GNU Astronomy Utilities



2.10.4 Contiguous outliers

When source of the outlier covers more than one element, and its flux is close to the noise level, not all of its elements will be clipped: because of noise, some of its elements will remain un-clipped; and thus affecting the output.

Examples of this were created and thoroughly discussed in previous sections with \(\sigma\)-clipping and MAD-clipping (see Sigma clipping and MAD clipping). \(\sigma\)-clipping had good purity (very few non-outliers were clipped) but at the cost of bad completeness (many outliers remained). MAD-clipping was the opposite: it masked many outliers (good completeness), but at the cost of clipping many pixels that shouldn’t have been clipped (bad purity).

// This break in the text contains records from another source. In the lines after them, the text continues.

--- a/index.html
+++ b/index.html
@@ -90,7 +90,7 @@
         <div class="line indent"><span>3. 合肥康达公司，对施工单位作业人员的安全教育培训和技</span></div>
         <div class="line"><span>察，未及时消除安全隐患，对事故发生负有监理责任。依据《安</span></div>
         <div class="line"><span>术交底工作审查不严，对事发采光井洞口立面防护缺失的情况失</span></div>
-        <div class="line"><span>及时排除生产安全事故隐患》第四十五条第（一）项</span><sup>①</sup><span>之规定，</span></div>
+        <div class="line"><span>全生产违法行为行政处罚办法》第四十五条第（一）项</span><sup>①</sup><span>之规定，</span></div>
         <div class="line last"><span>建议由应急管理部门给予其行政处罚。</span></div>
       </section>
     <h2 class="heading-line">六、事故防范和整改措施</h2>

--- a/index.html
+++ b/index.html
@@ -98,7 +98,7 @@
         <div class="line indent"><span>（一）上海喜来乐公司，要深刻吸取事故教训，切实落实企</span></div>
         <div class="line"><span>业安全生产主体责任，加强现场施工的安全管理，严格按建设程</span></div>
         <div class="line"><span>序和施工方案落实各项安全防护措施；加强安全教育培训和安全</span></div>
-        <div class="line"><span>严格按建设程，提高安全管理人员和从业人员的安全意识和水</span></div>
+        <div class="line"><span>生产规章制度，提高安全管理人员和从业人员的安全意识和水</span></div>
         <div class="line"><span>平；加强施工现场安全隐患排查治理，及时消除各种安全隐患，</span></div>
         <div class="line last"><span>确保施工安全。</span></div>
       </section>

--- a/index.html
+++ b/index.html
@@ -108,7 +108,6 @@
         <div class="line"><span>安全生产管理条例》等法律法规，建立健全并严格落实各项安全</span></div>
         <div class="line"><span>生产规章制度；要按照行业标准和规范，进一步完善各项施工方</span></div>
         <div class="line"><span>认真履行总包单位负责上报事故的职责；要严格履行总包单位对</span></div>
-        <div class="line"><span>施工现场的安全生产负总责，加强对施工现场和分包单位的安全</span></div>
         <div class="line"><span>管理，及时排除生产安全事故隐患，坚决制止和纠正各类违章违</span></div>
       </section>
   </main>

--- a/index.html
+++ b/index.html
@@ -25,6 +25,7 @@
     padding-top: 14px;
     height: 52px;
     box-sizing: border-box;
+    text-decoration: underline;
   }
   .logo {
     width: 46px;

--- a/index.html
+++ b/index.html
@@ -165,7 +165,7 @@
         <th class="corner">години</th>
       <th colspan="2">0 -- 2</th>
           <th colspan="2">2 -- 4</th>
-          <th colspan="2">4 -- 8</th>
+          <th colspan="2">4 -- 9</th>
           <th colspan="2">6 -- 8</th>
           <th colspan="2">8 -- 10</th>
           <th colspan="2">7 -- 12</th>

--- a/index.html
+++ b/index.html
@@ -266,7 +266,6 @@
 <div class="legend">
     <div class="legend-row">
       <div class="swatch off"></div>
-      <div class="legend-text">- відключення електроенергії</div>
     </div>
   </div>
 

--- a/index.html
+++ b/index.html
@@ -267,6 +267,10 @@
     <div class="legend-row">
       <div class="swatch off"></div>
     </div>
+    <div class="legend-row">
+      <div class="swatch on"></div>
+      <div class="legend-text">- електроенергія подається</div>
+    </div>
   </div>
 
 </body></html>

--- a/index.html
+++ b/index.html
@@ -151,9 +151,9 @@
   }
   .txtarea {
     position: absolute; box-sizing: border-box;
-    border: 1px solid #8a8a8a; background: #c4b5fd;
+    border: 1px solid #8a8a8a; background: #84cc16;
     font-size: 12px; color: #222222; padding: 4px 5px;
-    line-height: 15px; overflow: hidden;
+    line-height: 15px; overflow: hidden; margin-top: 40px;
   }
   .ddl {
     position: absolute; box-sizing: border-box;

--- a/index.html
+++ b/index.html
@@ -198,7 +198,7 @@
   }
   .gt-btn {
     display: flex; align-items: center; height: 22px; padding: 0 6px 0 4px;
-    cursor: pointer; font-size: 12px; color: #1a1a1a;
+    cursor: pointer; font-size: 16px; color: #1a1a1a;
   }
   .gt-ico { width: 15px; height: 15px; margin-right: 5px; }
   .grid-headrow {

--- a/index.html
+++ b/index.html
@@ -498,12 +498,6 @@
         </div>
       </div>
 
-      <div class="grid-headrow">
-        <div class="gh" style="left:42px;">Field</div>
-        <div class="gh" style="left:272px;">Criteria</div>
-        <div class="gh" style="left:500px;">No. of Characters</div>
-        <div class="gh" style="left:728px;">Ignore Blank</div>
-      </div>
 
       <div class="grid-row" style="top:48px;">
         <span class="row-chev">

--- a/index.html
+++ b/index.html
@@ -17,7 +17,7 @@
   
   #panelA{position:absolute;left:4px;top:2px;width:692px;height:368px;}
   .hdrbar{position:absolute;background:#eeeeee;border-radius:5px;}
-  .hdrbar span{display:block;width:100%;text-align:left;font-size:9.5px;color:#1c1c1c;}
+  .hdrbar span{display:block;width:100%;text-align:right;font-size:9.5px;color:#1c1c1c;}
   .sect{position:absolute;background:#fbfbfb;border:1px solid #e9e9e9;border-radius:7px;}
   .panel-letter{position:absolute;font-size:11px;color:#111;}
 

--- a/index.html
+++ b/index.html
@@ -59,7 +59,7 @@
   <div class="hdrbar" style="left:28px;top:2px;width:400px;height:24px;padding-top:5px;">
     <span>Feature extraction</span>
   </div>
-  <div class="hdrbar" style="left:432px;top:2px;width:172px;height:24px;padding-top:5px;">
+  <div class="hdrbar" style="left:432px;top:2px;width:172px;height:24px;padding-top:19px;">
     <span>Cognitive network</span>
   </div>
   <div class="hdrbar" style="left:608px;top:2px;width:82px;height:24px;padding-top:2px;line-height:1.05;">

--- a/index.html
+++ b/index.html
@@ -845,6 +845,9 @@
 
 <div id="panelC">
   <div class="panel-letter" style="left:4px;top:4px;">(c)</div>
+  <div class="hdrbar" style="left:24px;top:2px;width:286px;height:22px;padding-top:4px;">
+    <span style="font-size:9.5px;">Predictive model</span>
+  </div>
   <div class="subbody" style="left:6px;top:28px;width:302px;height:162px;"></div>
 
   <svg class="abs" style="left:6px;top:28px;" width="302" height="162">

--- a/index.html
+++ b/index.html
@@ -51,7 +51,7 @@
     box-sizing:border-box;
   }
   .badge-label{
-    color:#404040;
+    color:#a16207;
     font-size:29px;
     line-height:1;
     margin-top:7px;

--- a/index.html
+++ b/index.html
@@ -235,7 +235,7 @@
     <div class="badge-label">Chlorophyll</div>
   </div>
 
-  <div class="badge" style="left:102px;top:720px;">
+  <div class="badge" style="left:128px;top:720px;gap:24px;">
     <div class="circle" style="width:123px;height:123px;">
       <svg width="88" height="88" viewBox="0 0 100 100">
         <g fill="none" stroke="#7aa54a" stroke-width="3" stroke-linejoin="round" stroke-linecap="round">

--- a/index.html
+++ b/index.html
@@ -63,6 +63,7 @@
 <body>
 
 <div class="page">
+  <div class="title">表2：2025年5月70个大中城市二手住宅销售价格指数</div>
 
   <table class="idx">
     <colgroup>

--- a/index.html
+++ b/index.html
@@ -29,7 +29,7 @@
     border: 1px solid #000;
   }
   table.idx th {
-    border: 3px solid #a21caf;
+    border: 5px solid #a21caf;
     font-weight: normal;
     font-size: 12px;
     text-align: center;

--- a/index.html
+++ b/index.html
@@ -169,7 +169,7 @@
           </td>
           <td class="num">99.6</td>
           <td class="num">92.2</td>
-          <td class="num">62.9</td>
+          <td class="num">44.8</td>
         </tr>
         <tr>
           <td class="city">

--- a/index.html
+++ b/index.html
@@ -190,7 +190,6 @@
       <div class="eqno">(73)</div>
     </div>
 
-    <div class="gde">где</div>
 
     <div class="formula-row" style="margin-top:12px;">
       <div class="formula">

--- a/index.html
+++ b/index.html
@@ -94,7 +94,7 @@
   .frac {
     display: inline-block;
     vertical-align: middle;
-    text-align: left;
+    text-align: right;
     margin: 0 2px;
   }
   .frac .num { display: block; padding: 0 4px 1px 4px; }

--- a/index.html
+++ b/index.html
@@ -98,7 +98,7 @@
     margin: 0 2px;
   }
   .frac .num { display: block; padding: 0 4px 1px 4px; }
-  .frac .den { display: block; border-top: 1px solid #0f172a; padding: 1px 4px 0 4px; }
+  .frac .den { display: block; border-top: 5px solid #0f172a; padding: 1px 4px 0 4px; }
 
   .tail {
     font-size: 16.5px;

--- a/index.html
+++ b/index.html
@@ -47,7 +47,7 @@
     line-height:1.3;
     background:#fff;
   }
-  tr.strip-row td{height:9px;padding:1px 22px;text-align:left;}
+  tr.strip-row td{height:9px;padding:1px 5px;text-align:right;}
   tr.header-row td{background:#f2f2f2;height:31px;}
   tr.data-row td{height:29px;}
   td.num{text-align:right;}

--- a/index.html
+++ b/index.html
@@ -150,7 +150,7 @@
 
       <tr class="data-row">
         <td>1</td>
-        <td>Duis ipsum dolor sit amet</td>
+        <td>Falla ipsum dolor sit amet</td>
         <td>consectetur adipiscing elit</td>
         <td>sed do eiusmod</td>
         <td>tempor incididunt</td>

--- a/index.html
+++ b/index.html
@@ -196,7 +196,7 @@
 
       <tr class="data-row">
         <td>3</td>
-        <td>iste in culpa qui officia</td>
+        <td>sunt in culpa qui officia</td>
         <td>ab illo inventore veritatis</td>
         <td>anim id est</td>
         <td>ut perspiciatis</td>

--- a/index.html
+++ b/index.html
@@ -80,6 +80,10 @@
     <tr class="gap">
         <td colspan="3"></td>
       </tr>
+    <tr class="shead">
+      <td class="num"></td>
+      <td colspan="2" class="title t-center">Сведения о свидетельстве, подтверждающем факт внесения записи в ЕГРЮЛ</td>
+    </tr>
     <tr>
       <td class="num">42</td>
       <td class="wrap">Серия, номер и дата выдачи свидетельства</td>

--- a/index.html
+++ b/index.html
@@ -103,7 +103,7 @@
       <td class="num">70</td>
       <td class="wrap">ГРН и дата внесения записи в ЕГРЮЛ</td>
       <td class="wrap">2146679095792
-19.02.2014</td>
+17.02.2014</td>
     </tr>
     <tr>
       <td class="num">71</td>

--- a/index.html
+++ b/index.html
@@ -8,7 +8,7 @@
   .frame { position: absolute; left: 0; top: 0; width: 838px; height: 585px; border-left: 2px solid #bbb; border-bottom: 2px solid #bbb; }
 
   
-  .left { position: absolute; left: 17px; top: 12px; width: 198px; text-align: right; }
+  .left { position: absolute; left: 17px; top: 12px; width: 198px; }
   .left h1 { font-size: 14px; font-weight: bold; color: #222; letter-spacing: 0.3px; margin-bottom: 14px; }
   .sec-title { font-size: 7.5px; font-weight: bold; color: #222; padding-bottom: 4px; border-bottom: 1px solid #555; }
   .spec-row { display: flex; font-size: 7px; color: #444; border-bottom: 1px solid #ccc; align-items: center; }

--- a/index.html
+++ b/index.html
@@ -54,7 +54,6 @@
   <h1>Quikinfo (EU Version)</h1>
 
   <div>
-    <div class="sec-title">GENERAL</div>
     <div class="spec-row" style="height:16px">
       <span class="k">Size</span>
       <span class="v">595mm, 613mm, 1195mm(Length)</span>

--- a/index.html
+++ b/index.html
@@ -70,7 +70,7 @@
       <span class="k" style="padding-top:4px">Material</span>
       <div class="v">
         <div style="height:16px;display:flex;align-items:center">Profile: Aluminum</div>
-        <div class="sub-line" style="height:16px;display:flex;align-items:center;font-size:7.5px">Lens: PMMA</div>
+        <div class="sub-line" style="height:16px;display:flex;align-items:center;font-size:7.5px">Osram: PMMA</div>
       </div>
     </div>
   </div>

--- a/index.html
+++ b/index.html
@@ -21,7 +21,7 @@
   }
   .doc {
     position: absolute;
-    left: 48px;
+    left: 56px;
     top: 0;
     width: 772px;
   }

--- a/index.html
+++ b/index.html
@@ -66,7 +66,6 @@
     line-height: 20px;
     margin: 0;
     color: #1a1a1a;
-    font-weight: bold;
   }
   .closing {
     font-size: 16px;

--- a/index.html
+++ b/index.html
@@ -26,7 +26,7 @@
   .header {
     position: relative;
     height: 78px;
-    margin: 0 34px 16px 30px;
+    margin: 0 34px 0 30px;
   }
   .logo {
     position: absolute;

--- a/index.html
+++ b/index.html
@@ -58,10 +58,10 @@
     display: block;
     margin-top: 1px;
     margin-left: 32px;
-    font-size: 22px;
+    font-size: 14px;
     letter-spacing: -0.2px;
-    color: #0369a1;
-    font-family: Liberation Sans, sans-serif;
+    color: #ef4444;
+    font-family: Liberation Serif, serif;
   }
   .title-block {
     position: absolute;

Fortunately there is a good way to benefit from the best of both worlds. Recall that in the numbers image of the MAD-clipping output, the wrongly clipped pixels were randomly distributed are barely connected. On the other hand, those that covered the circle were nicely connected, with unclipped pixels scattered within it. Therefore, using their spatial distribution, we can improve the completeness (not have any “holes” within the masked circle) and purity (remove the false clips). This is done through the madclip-maskfilled operator:

  1. MAD-clipping is applied (\(\sigma\)-clipping is also possible, but less effective).
  2. A binary image is created for each input: any outlying pixel of each input is set to 1 (foreground); the rest are set to 0 (background). Mathematical morphology operators are then used in preparation to filling the holes (to close the boundary of the contiguous outlier):
    • For 2D images (were each pixel has 8 neighbors) the foreground pixels are dilated with a “connectivity” of 1 (only the nearest neighbors: 4-connectivity in a 2D image).
    • For 1D arrays (where each element only has two neighbors), the foreground is eroded. This is necessary because the next step (where the holes are filled), two pixels that have been clipped purely due to noise with a large distance between them can wrongly mask a very large range of the input data.
  3. Any background pixel that is fully surrounded by the foreground (or a “hole”) is filled (given a value of 1: becoming a foreground pixel).
  4. One step of 8-connected opening (an erosion, followed by a dilation) is applied to remove (set to background) any non-contiguous foreground pixel of each input.
  5. All the foreground pixels of the binary images are set to NaN in the respective input data (that the binary image corresponds to).

Let’s have a look at the output of this process with the first command below. Note that because madclip-maskfilled returns its main input operands back to the stack, we need to call Arithmetic with --writeall (which will produce a multi-HDU output file). With the second, open the output in DS9:

$ astarithmetic build/in-*.fits 9 4.5 0.01 madclip-maskfilled \
                -g1 --writeall --output=inputs-masked.fits

$ astscript-fits-view inputs-masked.fits

In the small “Cube” window, you will see that 9 HDUs are present in inputs-masked.fits. Click on the “Next” button to see each input. When you get to the last (9th) HDU, you will notice that the circle has been masked there (it is filled with NaN values). Now that all the contiguous outlier(s) of the inputs are masked, we can use more pure stacking operators (like \(\sigma\)-clipping) to remove any strong, single-pixel outlier:

$ astarithmetic build/in-*.fits 9 4.5 0.01 madclip-maskfilled \
                9 5 0.1 sigclip-mean \
                -g1 --writeall --output=stack-good.fits

$ astscript-fits-view stack-good.fits --ds9scale=minmax

You see a clean noisy stack in the first HDU (note that we used the \(\sigma\)-clipped mean here; which was strongly affected by outliers as we saw before in Sigma clipping). When you go to the next HDU, you see that over the circle only 8 images were used and that there are no “holes” there. But the operator that was most affected by outliers was the standard deviation. To test it, repeat the first command above and use sigclip-std instead of sigclip-mean and have a look at the output: again, you don’t see any footprint of the circle.

Of course, if the potential outlier signal can become weaker, there are some solutions: use more inputs if you can (to decrease the noise), or decrease the multiple MAD in the madclip-maskfilled call above: it will decrease your purity, but to some level, this may be fine (depends on your usage of the stack).